Agents are programs. Like any program, you get better results by measuring them and iterating. Codebolt ships a developer-facing eval and optimization system for exactly that.

This section is about refining what you built — systematically, with evidence. It's distinct from guardrails, which are runtime safety for the person using an agent.

What this is for

  • Quality regression. Did my change to the prompt make the agent worse on tasks it used to handle?
  • A/B comparison. Agent A vs. Agent B on the same inputs — which one performs better, and on what kinds of tasks?
  • Prompt optimization. Systematically tune prompt text, temperature, tool selection, or context rules, guided by scores.
  • Tool quality. Is my new MCP tool actually being called correctly and producing good results?
  • Capability tuning. Does activating a capability improve the behaviour it's meant to improve?

The pieces

PiecePurposeReference
Replay & tracesRe-run recorded conversations against a new agent versionReplay and Traces
Eval setsCurated input/expected-output fixturesWriting Evals
Optimization loopServer-driven tuning — generate variants, evaluate, pick winnersOptimization Loop
Metrics & scoringMeasurable dimensions (correctness, cost, latency, tool choice quality)Metrics & Scoring

The mental model

┌── event log ──┐ ┌── eval set ──┐
│ real runs │ │ fixtures │
└──────┬────────┘ └──────┬───────┘
│ │
▼ ▼
replay agent X evaluate agent X
│ │
└───────┬─────────────────┘

scores + traces


optimization loop — propose changes, re-evaluate


agent X', X'', ...

Production runs become eval material. Eval results drive the optimization loop. The loop produces candidate agents; you pick the one that wins and deploy it.

When to reach for it

  • Before a significant change to a production agent — baseline first, change, compare.
  • When behaviour regresses in a way you can't pin to a specific run.
  • When you want to experiment with many small variations and need a tiebreaker better than intuition.
  • Before publishing a capability or agent to the marketplace.

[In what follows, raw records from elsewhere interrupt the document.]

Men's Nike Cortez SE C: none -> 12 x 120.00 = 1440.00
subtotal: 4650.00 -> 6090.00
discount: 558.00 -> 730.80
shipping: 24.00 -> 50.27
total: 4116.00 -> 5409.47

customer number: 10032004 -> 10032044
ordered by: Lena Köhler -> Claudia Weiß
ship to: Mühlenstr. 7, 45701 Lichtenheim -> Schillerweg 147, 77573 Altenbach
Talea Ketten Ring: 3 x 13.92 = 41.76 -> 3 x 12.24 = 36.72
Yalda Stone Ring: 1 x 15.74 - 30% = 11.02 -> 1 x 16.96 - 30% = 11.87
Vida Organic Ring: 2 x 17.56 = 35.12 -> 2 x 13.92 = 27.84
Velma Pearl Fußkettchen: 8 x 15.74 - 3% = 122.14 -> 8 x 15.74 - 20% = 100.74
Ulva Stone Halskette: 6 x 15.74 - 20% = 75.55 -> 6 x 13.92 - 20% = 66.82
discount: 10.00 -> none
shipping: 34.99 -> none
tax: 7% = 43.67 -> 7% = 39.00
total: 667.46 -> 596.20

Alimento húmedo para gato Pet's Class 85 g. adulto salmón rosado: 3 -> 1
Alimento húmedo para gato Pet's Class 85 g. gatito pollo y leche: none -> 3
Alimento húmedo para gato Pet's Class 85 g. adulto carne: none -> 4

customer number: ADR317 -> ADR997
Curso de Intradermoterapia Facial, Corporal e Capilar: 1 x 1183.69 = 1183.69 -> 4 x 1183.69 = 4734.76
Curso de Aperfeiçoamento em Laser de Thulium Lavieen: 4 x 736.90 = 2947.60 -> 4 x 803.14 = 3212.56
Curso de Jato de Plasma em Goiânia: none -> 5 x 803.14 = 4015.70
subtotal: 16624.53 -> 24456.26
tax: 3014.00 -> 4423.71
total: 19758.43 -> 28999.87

When not to reach for it: early exploration. Eval overhead is real — don't build an eval set before you know what "good" looks like.

Eval vs. guardrails

AxisEvalGuardrails
When it runsOffline, during developmentInline, at runtime
What it doesScores outputsBlocks / rewrites outputs
Who consumesDeveloper refining the agentEnd user running the agent
Where it lives in docsBuild on Codebolt (this section)Using Codebolt

They complement: guardrails catch runtime issues; evals catch quality regressions before they reach runtime.